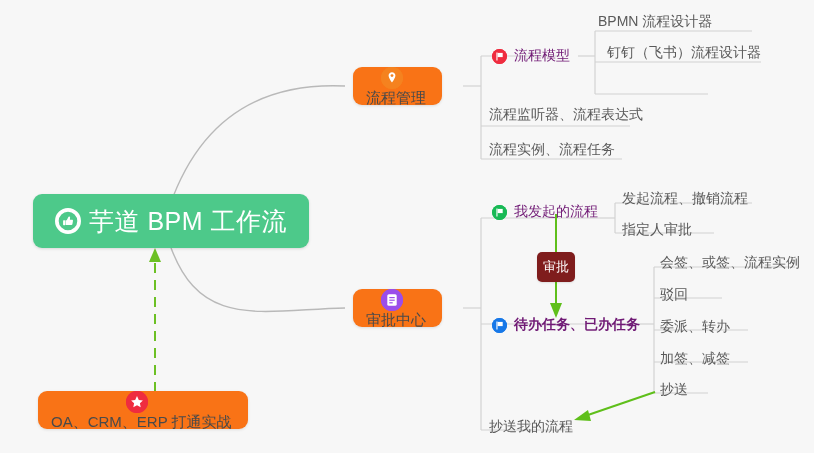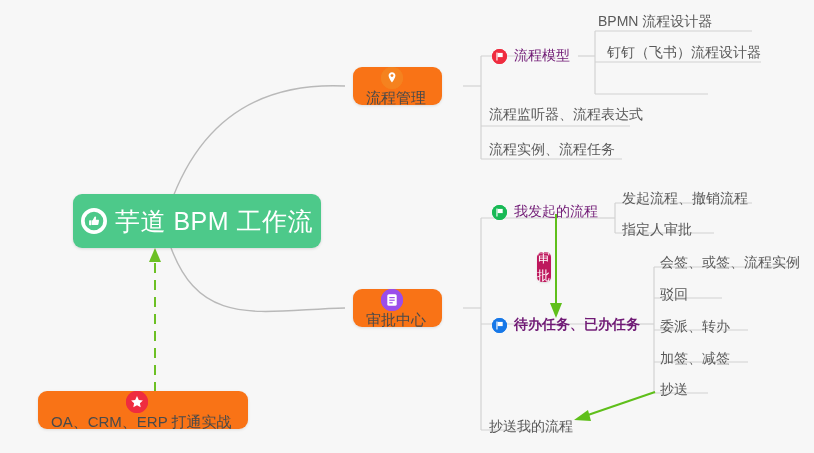"芋道 BPM 工作流" .root { margin-left: 40px -> none; padding: 0 8px -> 0 22px }
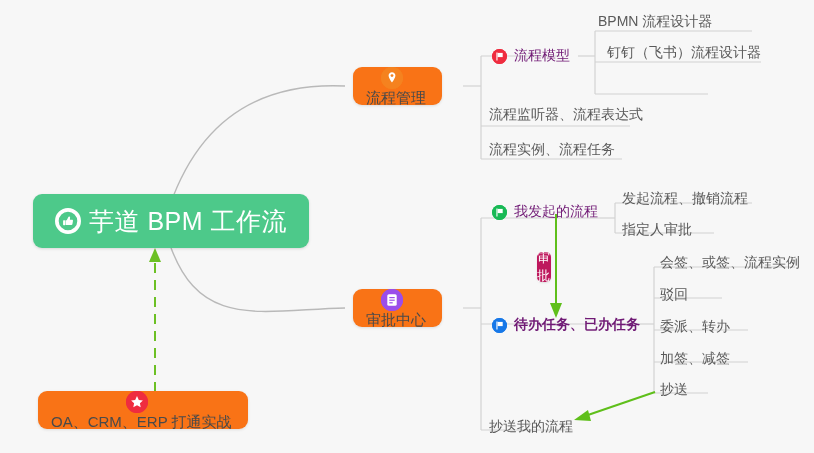"审批" .badge { background: #be185d -> #7f1d1d; width: 14px -> 38px }
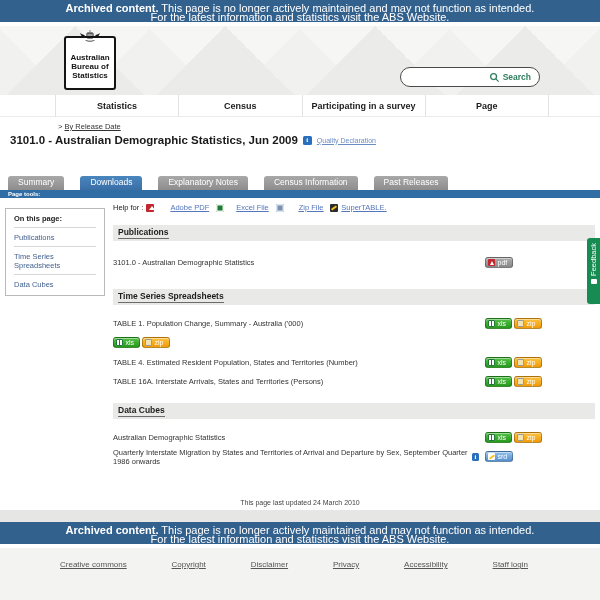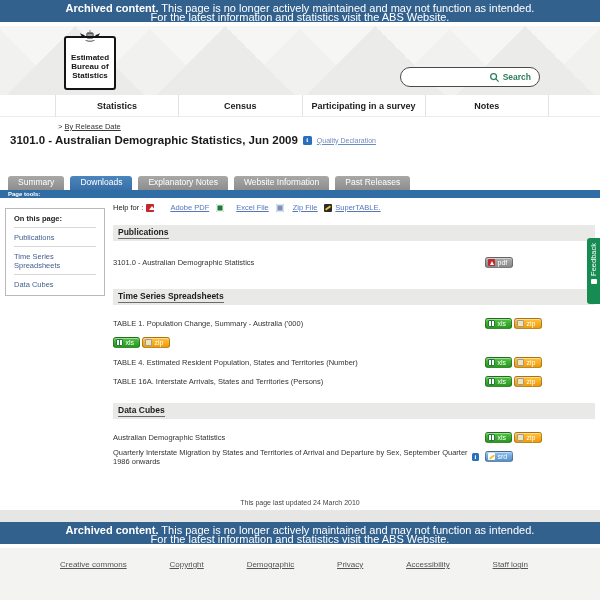"Estimated" div { text: Estimated -> Australian }
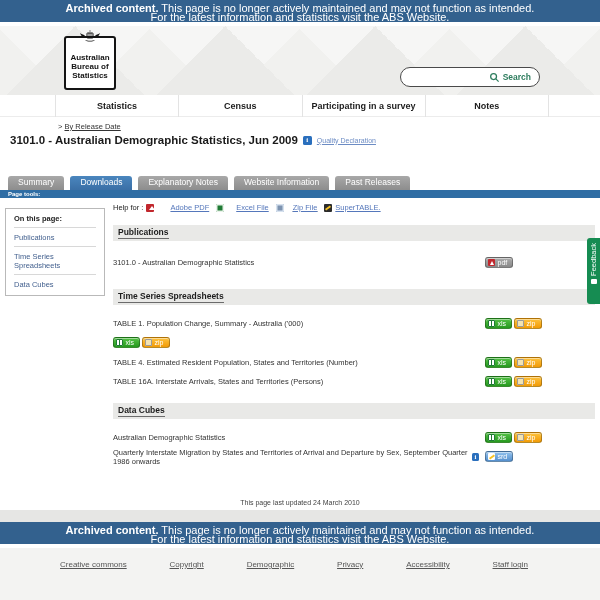"Notes" div.nav-item { text: Notes -> Page }
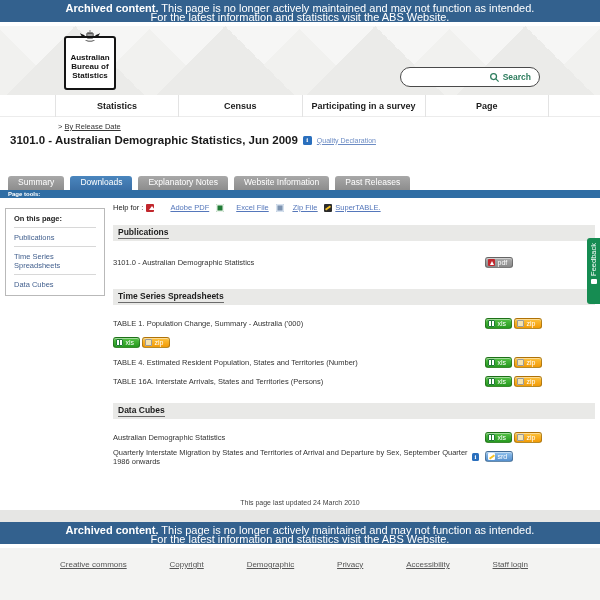"Summary" .tabs { gap: 6px -> 16px }
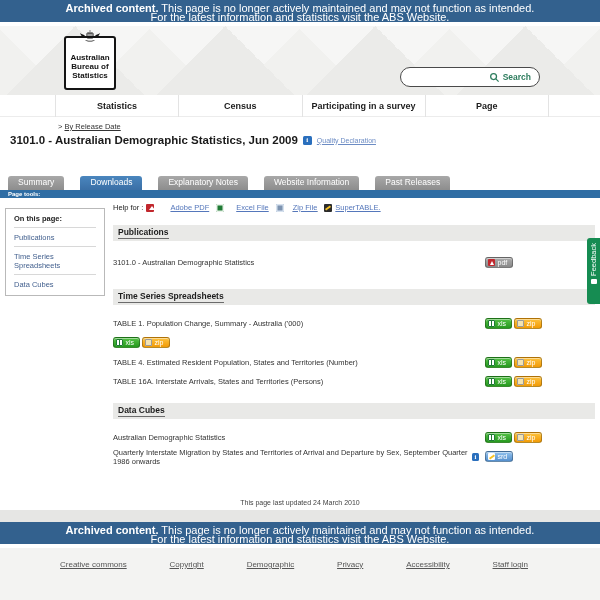"Website Information" span.tab { text: Website -> Census }
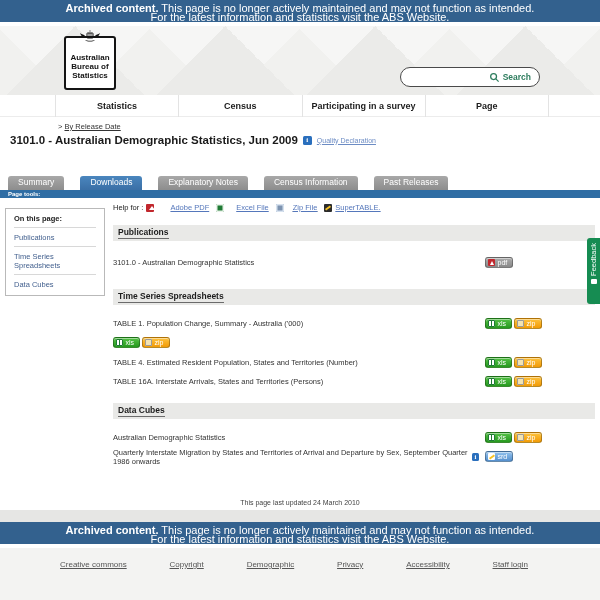"Zip File" span { gap: 9px -> 15px }
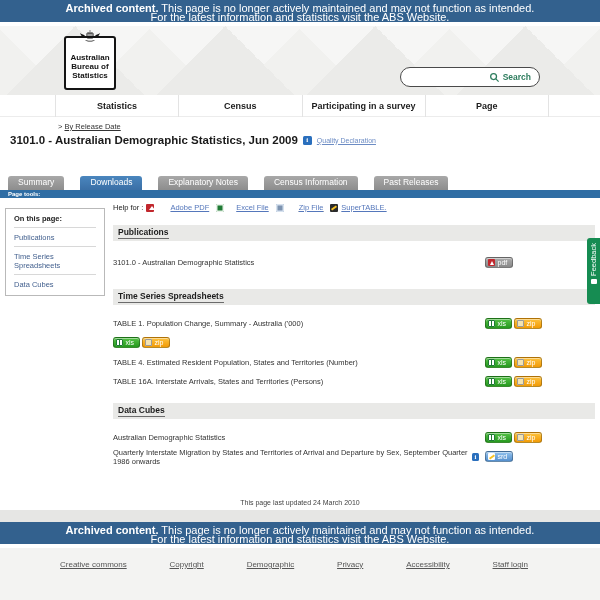"Demographic" a { text: Demographic -> Disclaimer }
-.-.-
## EXERCISE AIM
Retype nothing except the lines from the first line of the listing above through the line with "gap: 9px ->", exactly as they stand, and no pictures.

## EXERCISE OUTPUT
"芋道 BPM 工作流" .root { margin-left: 40px -> none; padding: 0 8px -> 0 22px }
"审批" .badge { background: #be185d -> #7f1d1d; width: 14px -> 38px }
"Estimated" div { text: Estimated -> Australian }
"Notes" div.nav-item { text: Notes -> Page }
"Summary" .tabs { gap: 6px -> 16px }
"Website Information" span.tab { text: Website -> Census }
"Zip File" span { gap: 9px -> 15px }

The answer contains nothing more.